_Aim of the task_
Only those lines in the data below from the line containing "height: 26px; display: flex;" through the line containing "4px; border-radius: 6px;", both included, should be restated word for word.
Input data Start Marker
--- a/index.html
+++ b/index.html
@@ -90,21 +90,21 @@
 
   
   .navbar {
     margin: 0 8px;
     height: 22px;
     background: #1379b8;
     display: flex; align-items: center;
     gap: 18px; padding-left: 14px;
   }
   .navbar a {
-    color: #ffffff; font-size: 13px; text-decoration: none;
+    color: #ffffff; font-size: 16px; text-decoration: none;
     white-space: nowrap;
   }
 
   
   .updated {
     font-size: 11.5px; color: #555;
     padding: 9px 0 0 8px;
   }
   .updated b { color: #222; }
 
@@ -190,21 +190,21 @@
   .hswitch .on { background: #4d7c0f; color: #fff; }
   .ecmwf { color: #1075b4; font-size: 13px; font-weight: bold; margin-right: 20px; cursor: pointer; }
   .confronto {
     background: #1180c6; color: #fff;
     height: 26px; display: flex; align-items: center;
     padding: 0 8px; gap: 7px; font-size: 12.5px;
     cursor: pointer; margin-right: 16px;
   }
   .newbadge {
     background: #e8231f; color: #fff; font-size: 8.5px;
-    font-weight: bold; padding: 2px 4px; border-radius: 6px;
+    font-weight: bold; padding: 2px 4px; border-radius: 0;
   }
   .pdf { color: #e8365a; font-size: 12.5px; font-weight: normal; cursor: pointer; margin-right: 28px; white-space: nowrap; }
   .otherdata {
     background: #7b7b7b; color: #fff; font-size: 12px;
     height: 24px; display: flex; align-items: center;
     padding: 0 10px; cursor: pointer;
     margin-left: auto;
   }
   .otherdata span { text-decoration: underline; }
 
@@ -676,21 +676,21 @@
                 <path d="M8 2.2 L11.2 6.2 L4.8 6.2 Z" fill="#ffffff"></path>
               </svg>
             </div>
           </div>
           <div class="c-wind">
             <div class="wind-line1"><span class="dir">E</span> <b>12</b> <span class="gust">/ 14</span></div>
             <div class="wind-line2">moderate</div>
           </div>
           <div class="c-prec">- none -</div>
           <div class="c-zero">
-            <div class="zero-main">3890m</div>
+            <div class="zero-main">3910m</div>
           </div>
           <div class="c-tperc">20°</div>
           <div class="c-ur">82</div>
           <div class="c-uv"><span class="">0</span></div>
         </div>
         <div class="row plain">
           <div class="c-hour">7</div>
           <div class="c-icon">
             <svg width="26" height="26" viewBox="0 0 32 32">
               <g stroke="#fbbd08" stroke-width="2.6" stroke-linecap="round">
Input data End Marker
Input data Start Marker
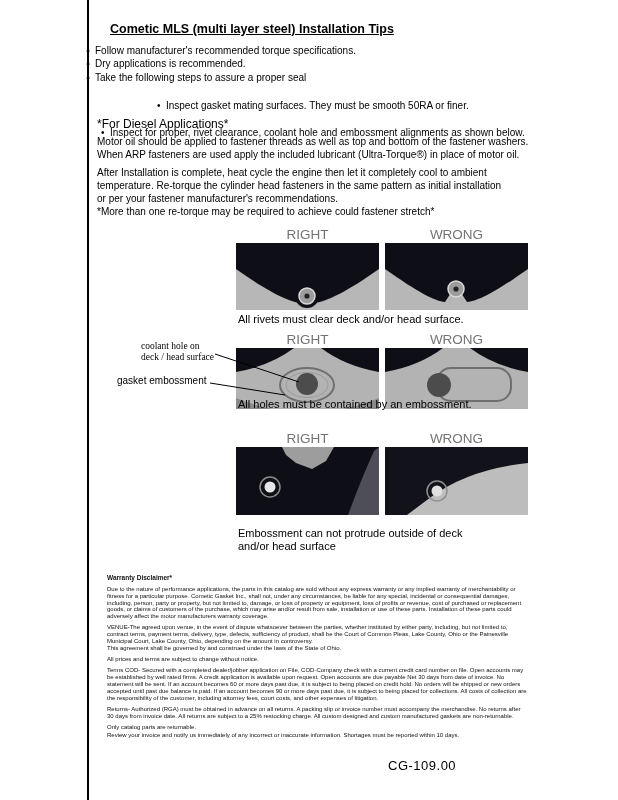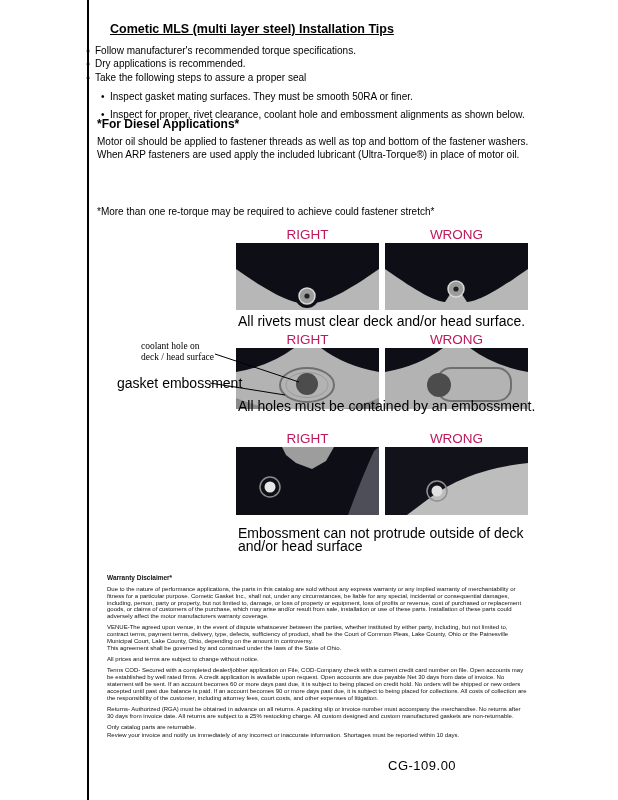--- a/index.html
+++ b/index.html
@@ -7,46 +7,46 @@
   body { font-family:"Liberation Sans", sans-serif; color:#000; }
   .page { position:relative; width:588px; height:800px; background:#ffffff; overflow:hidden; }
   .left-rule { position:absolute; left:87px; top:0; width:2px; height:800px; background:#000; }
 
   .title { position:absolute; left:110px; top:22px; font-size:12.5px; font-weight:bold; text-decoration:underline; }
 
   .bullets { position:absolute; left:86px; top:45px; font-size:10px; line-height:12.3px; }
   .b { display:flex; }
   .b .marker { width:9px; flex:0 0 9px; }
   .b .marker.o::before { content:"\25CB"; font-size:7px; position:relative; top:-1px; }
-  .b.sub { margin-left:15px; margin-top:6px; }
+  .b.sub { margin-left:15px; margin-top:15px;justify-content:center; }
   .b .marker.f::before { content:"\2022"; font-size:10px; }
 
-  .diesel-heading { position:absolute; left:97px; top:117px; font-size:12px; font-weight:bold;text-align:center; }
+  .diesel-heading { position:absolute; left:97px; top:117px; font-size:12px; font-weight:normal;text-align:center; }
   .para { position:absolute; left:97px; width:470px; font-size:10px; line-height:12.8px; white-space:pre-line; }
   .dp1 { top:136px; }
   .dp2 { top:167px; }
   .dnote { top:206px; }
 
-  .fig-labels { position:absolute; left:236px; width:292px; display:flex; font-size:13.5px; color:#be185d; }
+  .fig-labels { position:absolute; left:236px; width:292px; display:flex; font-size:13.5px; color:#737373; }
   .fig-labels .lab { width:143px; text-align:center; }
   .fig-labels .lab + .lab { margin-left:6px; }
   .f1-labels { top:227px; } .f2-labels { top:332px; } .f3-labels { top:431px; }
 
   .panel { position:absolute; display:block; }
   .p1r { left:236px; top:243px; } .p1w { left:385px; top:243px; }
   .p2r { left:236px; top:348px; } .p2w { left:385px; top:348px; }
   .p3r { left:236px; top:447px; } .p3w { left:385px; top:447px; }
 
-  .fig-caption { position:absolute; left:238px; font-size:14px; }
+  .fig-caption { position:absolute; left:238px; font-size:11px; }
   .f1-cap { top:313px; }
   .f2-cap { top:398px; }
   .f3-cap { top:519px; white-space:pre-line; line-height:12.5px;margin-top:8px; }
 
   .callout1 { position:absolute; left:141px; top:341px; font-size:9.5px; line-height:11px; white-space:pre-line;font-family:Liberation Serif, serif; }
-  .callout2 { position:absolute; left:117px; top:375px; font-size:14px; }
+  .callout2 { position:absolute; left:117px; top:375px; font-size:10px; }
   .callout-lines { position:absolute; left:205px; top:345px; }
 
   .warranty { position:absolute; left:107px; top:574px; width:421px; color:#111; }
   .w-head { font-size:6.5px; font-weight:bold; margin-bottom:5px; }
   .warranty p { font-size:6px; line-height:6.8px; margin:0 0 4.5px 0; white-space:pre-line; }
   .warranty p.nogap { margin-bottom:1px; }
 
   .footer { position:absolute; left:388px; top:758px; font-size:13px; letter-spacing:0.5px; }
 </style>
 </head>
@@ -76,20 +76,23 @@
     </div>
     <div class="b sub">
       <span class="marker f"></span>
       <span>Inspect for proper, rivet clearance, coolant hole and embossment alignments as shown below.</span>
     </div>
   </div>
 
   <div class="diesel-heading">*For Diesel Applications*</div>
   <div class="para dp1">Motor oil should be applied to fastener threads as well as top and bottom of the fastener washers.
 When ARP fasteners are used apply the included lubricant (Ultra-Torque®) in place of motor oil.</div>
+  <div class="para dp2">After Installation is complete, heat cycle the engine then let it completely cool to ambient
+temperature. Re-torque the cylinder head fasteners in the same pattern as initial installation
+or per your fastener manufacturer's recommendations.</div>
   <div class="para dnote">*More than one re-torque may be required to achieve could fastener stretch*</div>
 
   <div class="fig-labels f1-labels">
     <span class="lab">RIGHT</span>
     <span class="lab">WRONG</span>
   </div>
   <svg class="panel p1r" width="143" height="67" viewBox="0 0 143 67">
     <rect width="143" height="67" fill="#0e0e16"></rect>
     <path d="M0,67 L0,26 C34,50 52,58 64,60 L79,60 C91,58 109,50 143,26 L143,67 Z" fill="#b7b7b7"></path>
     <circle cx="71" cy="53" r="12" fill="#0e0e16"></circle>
Input data End Marker
Input data Start Marker
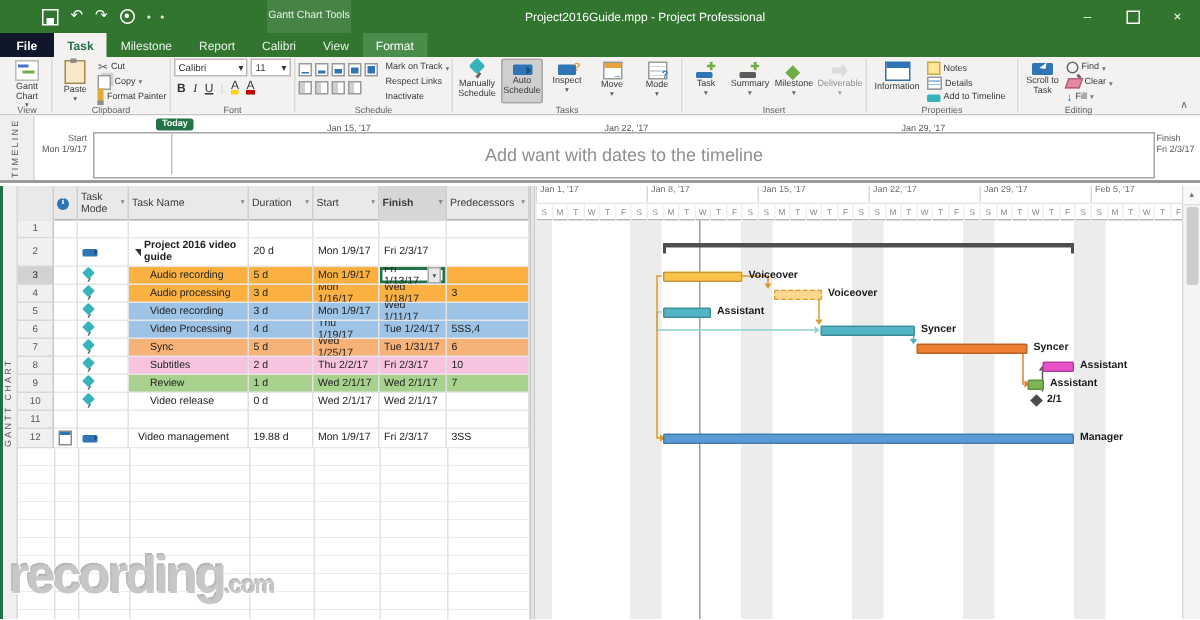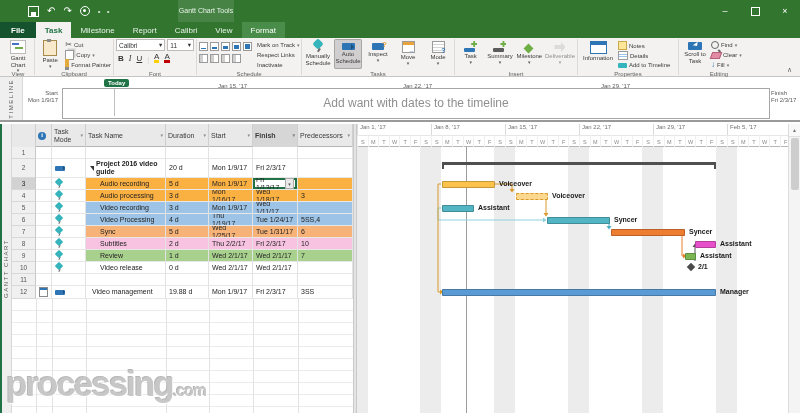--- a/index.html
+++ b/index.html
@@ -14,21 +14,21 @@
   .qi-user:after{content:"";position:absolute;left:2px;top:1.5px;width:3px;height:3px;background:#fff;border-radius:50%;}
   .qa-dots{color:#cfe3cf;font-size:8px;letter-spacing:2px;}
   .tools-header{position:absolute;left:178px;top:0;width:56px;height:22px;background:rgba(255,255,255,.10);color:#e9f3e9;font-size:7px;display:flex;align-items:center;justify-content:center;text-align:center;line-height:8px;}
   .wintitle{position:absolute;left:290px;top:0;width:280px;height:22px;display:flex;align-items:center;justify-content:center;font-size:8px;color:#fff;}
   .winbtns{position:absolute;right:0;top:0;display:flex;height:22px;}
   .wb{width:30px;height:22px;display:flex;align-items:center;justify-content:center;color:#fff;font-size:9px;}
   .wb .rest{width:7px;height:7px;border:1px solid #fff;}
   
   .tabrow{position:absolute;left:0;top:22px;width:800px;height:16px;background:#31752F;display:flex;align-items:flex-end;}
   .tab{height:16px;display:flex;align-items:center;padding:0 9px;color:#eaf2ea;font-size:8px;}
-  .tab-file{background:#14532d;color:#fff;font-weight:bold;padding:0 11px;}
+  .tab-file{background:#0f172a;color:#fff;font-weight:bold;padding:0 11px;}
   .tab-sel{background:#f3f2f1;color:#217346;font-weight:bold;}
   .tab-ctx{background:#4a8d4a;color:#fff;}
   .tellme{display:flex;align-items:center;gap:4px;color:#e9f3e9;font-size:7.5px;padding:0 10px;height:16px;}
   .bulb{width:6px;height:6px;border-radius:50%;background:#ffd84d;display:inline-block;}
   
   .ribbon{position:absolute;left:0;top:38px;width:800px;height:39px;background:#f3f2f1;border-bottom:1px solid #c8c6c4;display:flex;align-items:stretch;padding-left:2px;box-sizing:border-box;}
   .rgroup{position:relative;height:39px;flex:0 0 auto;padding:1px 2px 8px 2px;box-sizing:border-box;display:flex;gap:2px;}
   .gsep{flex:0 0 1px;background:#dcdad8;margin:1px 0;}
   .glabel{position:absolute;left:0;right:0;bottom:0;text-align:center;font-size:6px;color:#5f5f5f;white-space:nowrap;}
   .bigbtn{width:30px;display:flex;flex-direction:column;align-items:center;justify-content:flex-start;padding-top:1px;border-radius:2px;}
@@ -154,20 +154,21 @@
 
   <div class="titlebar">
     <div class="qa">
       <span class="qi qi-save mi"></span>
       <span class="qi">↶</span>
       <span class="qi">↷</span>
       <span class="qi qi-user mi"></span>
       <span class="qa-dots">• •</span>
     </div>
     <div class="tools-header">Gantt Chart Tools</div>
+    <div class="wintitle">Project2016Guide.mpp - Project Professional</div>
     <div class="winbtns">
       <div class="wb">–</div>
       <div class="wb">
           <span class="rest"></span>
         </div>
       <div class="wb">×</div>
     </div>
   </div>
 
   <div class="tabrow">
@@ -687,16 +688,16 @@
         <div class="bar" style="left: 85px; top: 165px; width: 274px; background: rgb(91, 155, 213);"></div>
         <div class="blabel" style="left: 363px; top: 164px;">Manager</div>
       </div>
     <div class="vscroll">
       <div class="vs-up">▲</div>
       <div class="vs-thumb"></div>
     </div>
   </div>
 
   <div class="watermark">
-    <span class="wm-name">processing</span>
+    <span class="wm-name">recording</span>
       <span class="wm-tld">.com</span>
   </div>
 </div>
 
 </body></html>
Input data End Marker
_Solved problem_
     height: 26px; display: flex; align-items: center;
     padding: 0 8px; gap: 7px; font-size: 12.5px;
     cursor: pointer; margin-right: 16px;
   }
   .newbadge {
     background: #e8231f; color: #fff; font-size: 8.5px;
-    font-weight: bold; padding: 2px 4px; border-radius: 6px;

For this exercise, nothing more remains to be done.